We started receiving guests from Kyiv since the second day of the war and today from Kharkiv – mothers of my friends, old women mostly, who managed to escape . . . from hell. It is hell there. These women are in deep shock. They are traumatized. They could hardly manage to get onto the train, because on these trains are pregnant women, women with newborns . . . older women are not a priority, of course. But still they managed. 

They’re crazy from the anxiety. They were not, absolutely not, at their age ready to leave their homes with one suitcase. And I was not ready yet to see what I saw and hear what I heard. For days, they were being bombed. They could not leave their houses, even if they needed medicine because you have to stay in a long line at the drugstore, risking your life.

For 24 years, I have been in the translating business, and we have a girl, an employee of my company, Olga, who left Lugansk in 2014 when the Russians invaded and she was a young girl. We took Olga in to live with us because of course now she is very scared. Eight years have passed, and still I see in her the results of the trauma that she had when she was a girl.

I think for Olga it’s really impossible that she experiences this for a second time. In Lugansk, her mother was offered to take a green corridor out, but it’s too dangerous because they’re killing people when they cross with those corridors. 

Here at my house, Olga is giving us a crash course on what to do. She tells us of horrible things. 

What to do next – these were my thoughts during the whole night. More and more people are leaving Ukraine. And we still are here. I actually had a terrible dispute with my daughter, asking her to leave the city. But she refuses.

My husband volunteered to go to the army. Though he was not supposed to because he has a medical condition. But he is a former military man from the Soviet times. So he has skill and knowledge. He wants to be with the country. Tonight, we are packing his things. 

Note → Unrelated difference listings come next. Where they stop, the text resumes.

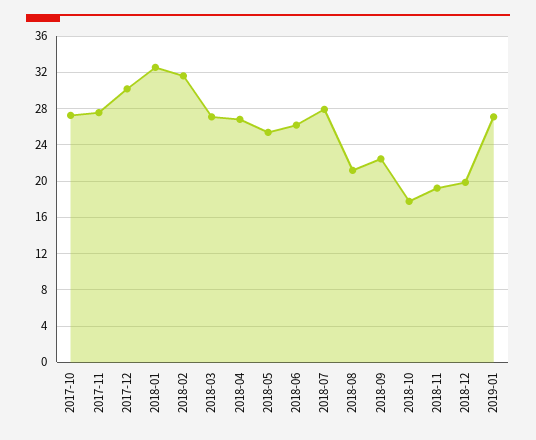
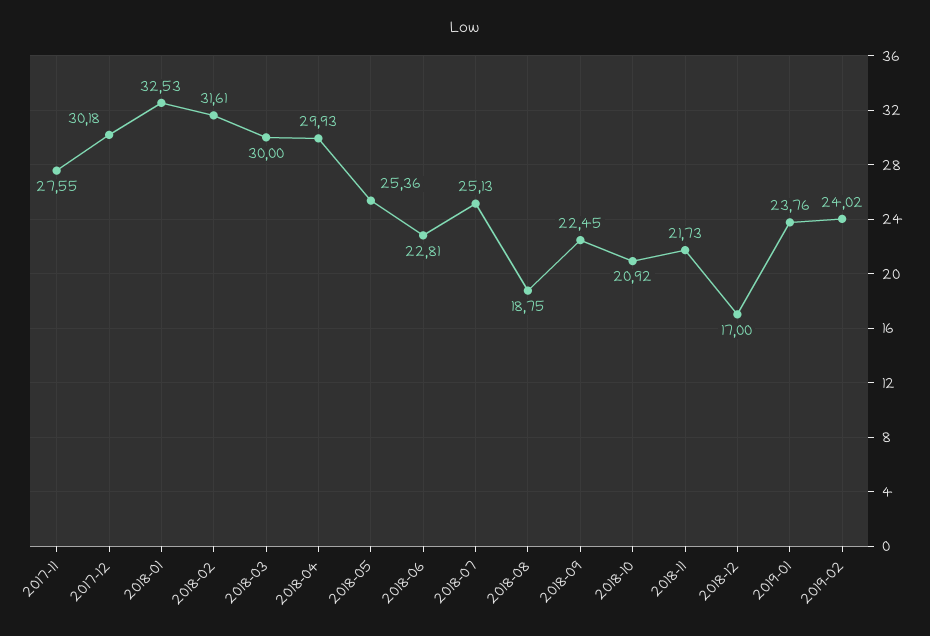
2017-10: 27 -> none
2018-03: 27 -> 30
2018-04: 27 -> 29.93
2018-06: 26 -> 22.81
2018-07: 28 -> 25.13
2018-08: 21 -> 18.75
2018-10: 18 -> 20.92
2018-11: 19 -> 21.73
2018-12: 20 -> 17
2019-01: 27 -> 23.76
2019-02: none -> 24.02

I hope that it will end soon, that it won’t touch my sons. One is an IT guy, and the other is a designer. So what are the chances that they . . .  I don’t want to think about this. I decided that I’ll stay with my boys until they have to go to army. My daughter also just refused to leave. All night, I am wondering whether we are making a mistake or not. I don’t have a solution. 

When the time comes, I’ll probably go to the Polish border because it’s really not far from us. Probably we’ll have time to run. But I don’t want to leave Ukraine. So many people who left Ukraine are suffering from that feeling of guilt. Friends of my daughter – she’s messaging with them every day – and they all say, “we really feel guilty that we are not with you.” 

Last night, when I was not sleeping, I worried that very soon, all of this bad news, all this coverage, all of this intention to help Ukraine . . . will just disappear. It will be covered with some other news. How could we face that? 

Here in Lviv, we see so many things that people are doing. The restaurants are cooking and giving free food to refugees, and volunteers are taking people from other regions into their homes. People they even don’t know. There are many small ordinary heroes.

I’m really proud to belong to this country. I hope that there won’t be a necessity to leave. It is my home.

But I really want to say a huge thank you for the support we’re already getting – not just money and equipment, but even I personally have dozens of people who check in with me daily, asking whether I am okay. Sometimes, these are people I hardly know – someone I spoke to 20 years ago at a conference. It gives me strength. 

It gives us some hope that we are seen not only as a country, but as individual people with their lives, with their families. I know that many countries are doing a lot for refugees – supporting them.

Lviv is such a beautiful city. It has ancient and unique architecture, a real combination of architecture. And we have great restaurants. And all these old Ukrainian traditions, kept even until now. I just want – when it’s all over, when it’s all good – to invite everyone, to invite you, to enjoy our city – our food and our architecture and our traditions. And to have a glass of wine . . . or a coffee. This is what I want for the future. I want everyone to come.

And I am sure that, eventually, we will win. Because the truth is on our side.